6 of 77 comments (clear)

  1. Isnt this a good thing? by thesupraman · · Score: 4, Interesting

    I thought government security organisations of the three letter variety were busy trying to convince
    us that security backdoors and 'special' access for government level players was a good thing?

    Surely they should just be promoting this as a feature, that enables the rounding up of literally millions
    of pedophiles, drug addicts, and terrorists Real Soon Now?

    Oh, wait, they are not sure its only THEIR backdoors? Dont tell me other governments may also be
    involved? But surely if its good for one government to have access, its better if more do - hell, they ALL
    should, right? So they can enforce their own local views of What Is Right?

    Are we being told only some governments are trustworthy? Can we please have a list? What happens when
    governments change? This is all just too complicated!

    It is a pity most police are now just too busy collecting revenue to do much police work, it all seemed a bit
    simpler when they used to investigate actual crimes against the populace.

  2. Don't underestimate a security audit by Anonymous Coward · · Score: 2, Interesting

    I spent much of last year responding to a security audit that had to do with a leak of personal information through email. Very few people were affected . It was an honest mistake. The audit is exhaustive.

    It is hard to provide every email *relevant* message for your colleagues for years. It is hard to document everything we ever said about securing information. It's hard in a short time to prove you are educating the whole staff again about what you told them all before.

    We are better for it, and my group wasn't punitive. Still, it took up about a quarter of a year for me for my unit so far..

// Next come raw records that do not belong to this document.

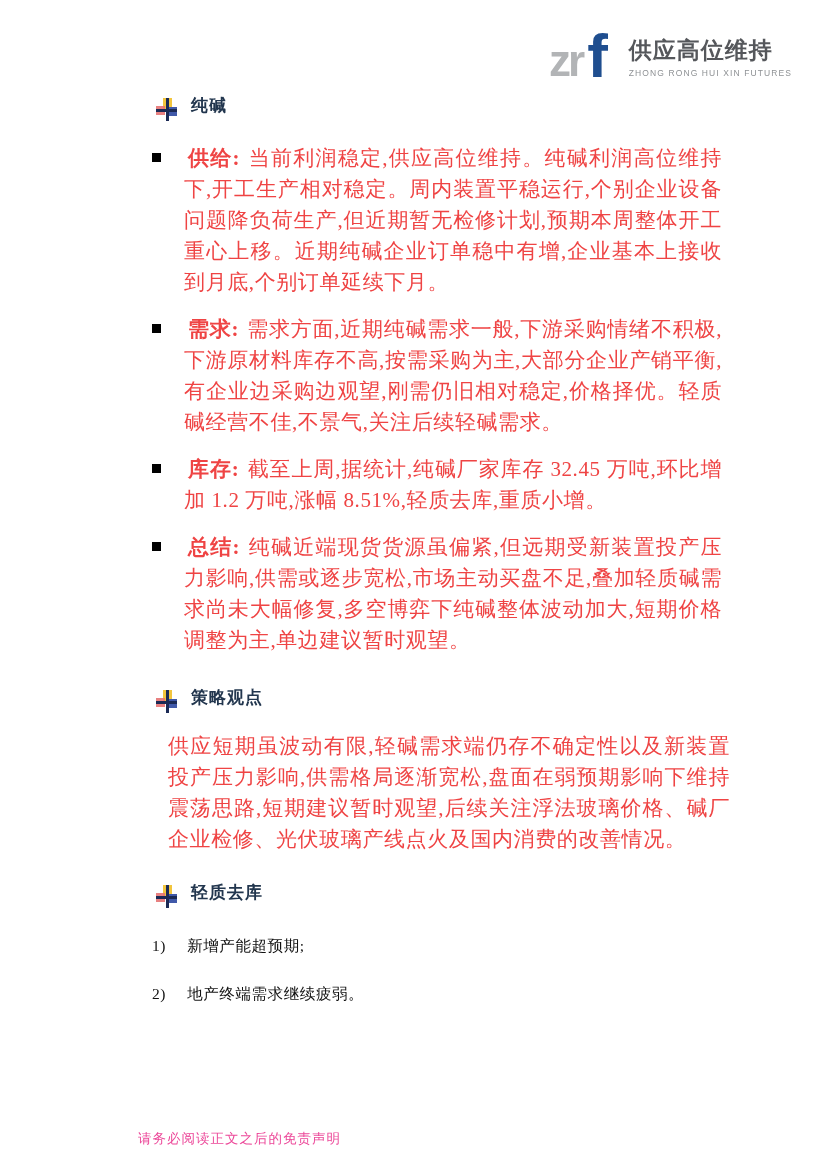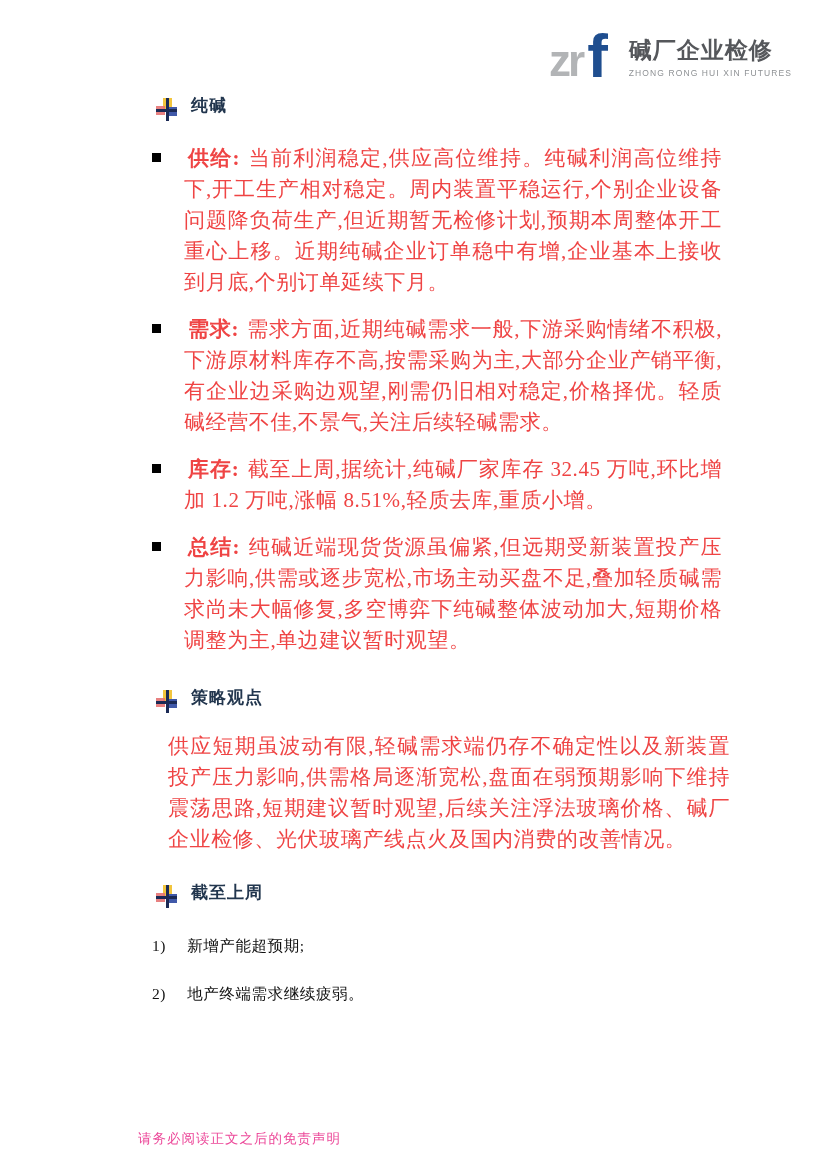--- a/index.html
+++ b/index.html
@@ -97,21 +97,21 @@
 </style>
 </head>
 <body>
 
 <div class="logo">
   <div class="logo-mark">
     <span class="logo-zr">zr</span>
       <span class="logo-f">f</span>
   </div>
   <div class="logo-names">
-    <div class="logo-cn">碱厂企业检修</div>
+    <div class="logo-cn">供应高位维持</div>
     <div class="logo-en">ZHONG RONG HUI XIN FUTURES</div>
   </div>
 </div>
 
 <div class="content">
 
   <div class="sec-header">
     <span class="sec-icon">
       <i class="ic-y"></i>
         <i class="ic-r"></i>
@@ -156,21 +156,21 @@
   <p class="para">供应短期虽波动有限,轻碱需求端仍存不确定性以及新装置投产压力影响,供需格局逐渐宽松,盘面在弱预期影响下维持震荡思路,短期建议暂时观望,后续关注浮法玻璃价格、碱厂企业检修、光伏玻璃产线点火及国内消费的改善情况。</p>
 
   <div class="sec-header mt">
     <span class="sec-icon">
       <i class="ic-y"></i>
         <i class="ic-r"></i>
         <i class="ic-b"></i>
         <i class="ic-v"></i>
         <i class="ic-h"></i>
     </span>
-    <span class="sec-title">截至上周</span>
+    <span class="sec-title">轻质去库</span>
   </div>
 
   <div class="risk-item">
     <span class="num">1)</span>
     <span>新增产能超预期;</span>
   </div>
   <div class="risk-item">
     <span class="num">2)</span>
     <span>地产终端需求继续疲弱。</span>
   </div>

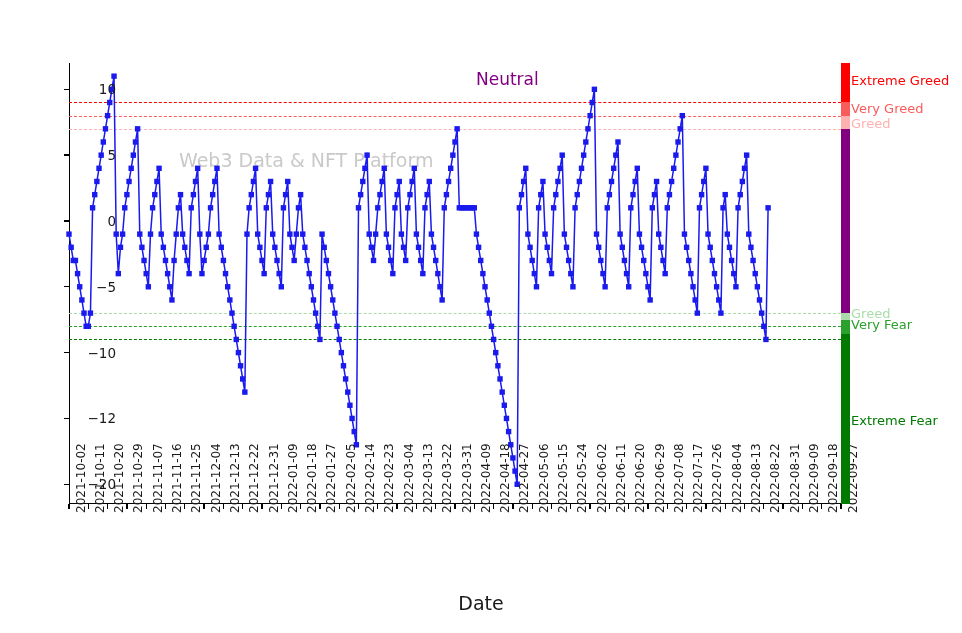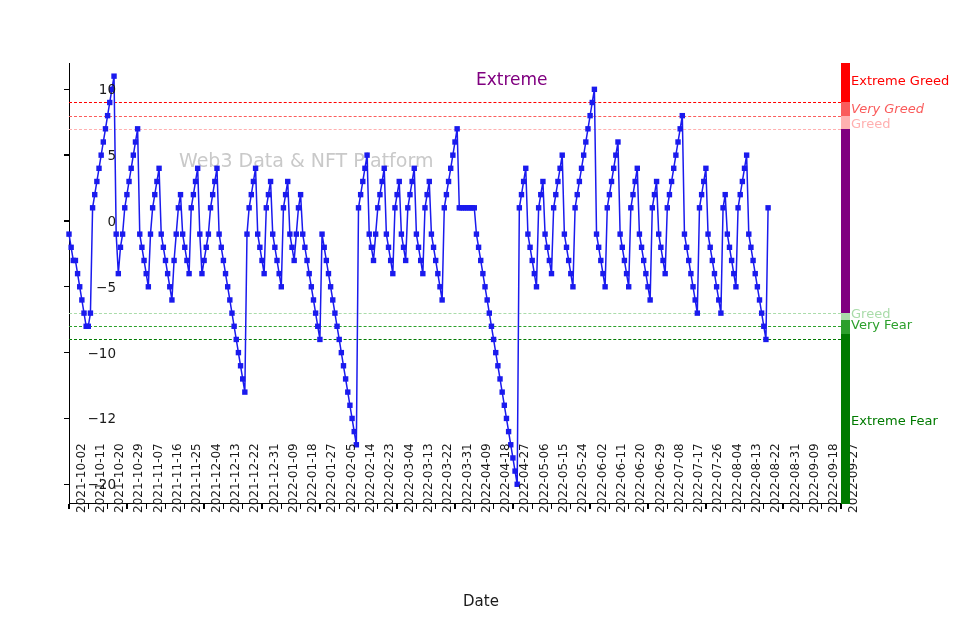--- a/index.html
+++ b/index.html
@@ -33,37 +33,37 @@
     position:absolute;left:-44px;top:222px;transform-origin:center;transform:rotate(-90deg) translate(0,0);
     font-size:13.5px;color:#1a1a1a;white-space:nowrap;
   }
 
   
   .xtick-mark{position:absolute;width:1.3px;height:5px;background:#000;}
   .xtick-lab{
     position:absolute;font-size:12px;color:#1a1a1a;white-space:nowrap;
     transform-origin:left top;transform:rotate(-90deg);
   }
-  #xlabel{position:absolute;left:0;top:592px;width:962px;text-align:center;font-size:15px;color:#1a1a1a;}
+  #xlabel{position:absolute;left:0;top:592px;width:962px;text-align:center;font-size:19px;color:#1a1a1a;}
 
   
   .thr{position:absolute;left:0;width:772px;height:0;border-top-width:1.6px;border-top-style:dashed;}
 
   
   .bar-seg{position:absolute;width:9px;}
   .bar-lab{position:absolute;font-size:13px;white-space:nowrap;}
 </style>
 </head>
 <body>
 
 <div id="root">
 
 
   <div id="subtitle-row">
-    <span id="subtitle-status">Extreme</span>
+    <span id="subtitle-status">Neutral</span>
   </div>
 
   <div class="plot" id="plot">
     <div class="plot-frame"></div>
     <div id="thresholds-layer">
         <div class="thr" style="top: 39.49px; border-top-color: rgb(255, 0, 0); border-top-style: dashed;"></div>
         <div class="thr" style="top: 52.66px; border-top-color: rgb(250, 92, 92); border-top-style: dashed;"></div>
         <div class="thr" style="top: 65.82px; border-top-color: rgb(255, 176, 176); border-top-style: dashed;"></div>
         <div class="thr" style="top: 250.12px; border-top-color: rgb(170, 220, 170); border-top-style: dashed;"></div>
         <div class="thr" style="top: 263.28px; border-top-color: rgb(44, 160, 44); border-top-style: dashed;"></div>
@@ -505,21 +505,21 @@
       <div class="xtick-lab" style="left: 826.2px; top: 513px;">2022-09-18</div>
       <div class="xtick-mark" style="left: 840.35px; top: 504px;"></div>
       <div class="xtick-lab" style="left: 845.5px; top: 513px;">2022-09-27</div>
     </div>
   <div id="xlabel">Date</div>
 
   <div id="zonebar-layer">
       <div class="bar-seg" style="left: 841px; top: 63px; height: 39.4925px; background: rgb(255, 0, 0);"></div>
       <div class="bar-lab" style="left: 851px; top: 73.4299px; color: rgb(255, 0, 0);">Extreme Greed</div>
       <div class="bar-seg" style="left: 841px; top: 102.493px; height: 13.1642px; background: rgb(250, 92, 92);"></div>
-      <div class="bar-lab" style="left: 851px; top: 101.075px; color: rgb(250, 92, 92); font-style: italic;">Very Greed</div>
+      <div class="bar-lab" style="left: 851px; top: 101.075px; color: rgb(250, 92, 92);">Very Greed</div>
       <div class="bar-seg" style="left: 841px; top: 115.657px; height: 13.1642px; background: rgb(255, 176, 176);"></div>
       <div class="bar-lab" style="left: 851px; top: 115.555px; color: rgb(255, 176, 176);">Greed</div>
       <div class="bar-seg" style="left: 841px; top: 128.821px; height: 184.299px; background: rgb(128, 0, 128);"></div>
       <div class="bar-seg" style="left: 841px; top: 313.119px; height: 6.58209px; background: rgb(170, 220, 170);"></div>
       <div class="bar-lab" style="left: 851px; top: 306.436px; color: rgb(170, 220, 170);">Greed</div>
       <div class="bar-seg" style="left: 841px; top: 319.701px; height: 14.4806px; background: rgb(44, 160, 44);"></div>
       <div class="bar-lab" style="left: 851px; top: 316.967px; color: rgb(44, 160, 44);">Very Fear</div>
       <div class="bar-seg" style="left: 841px; top: 334.182px; height: 169.818px; background: rgb(0, 122, 0);"></div>
       <div class="bar-lab" style="left: 851px; top: 413.066px; color: rgb(0, 122, 0);">Extreme Fear</div>
     </div>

  3. Re:ScreenOS is dying anyways by msauve · · Score: 4, Interesting

    Fortinet?

    Perhaps they should simply ask the NSA, they should know exactly when the backdoor stopped working on any particular site.

    --
    "National Security is the chief cause of national insecurity." - Celine's First Law
  4. Re:In other words by Anonymous Coward · · Score: 1, Interesting

    In other words you oppose effective government oversight of government. Progressive? Or just a Democrat?

  5. Re:2009 time frame is bogus by Zocalo · · Score: 3, Interesting

    Maybe because they read between the lines a bit? If you put the part of the letter that reads "Documents sufficient to identify whether your agency, or any component agency, used the affected Juniper ScreenOS platforms" (note the tense) with the timeframe that Juniper when started shipping products with a vulnerable version of ScreenOS (e.g. from 2009), then they are indeed asking for data that could potentially go back to 2009. Just because a company might be using an alternative product now, doesn't mean that they didn't have vulnerable products in the past, so they are indeed asking for agencies to review their equipment purchasing records going back to 2009.

    Still, it's a pretty incompetent company that won't have at least some form of records of CapEx purchases going back six years, let alone a government agency, just because of financial and tax legislation requirements, albeit possibly not entirely digital and searchable. At my previous employer I could get a report with a complete list of assets from a given vendor complete with every logged change made to those assets from our ITIL CMDB system in a couple of minutes that would easily cover that timescale, although I suspect for many government agencies this is likely to involve some hapless interns digging through dusty paper boxes in a warehouse rather than someone running a report.

    --
    UNIX? They're not even circumcised! Savages!
  6. Re:In other words by Opportunist · · Score: 3, Interesting

    I was thinking the same. First they start lamenting how they need government backdoors, now they complain when they find some. Make up your fucking mind, people!

    --
    We used to have a Bill of Rights. Now, with the rights gone, all we have left is the bill.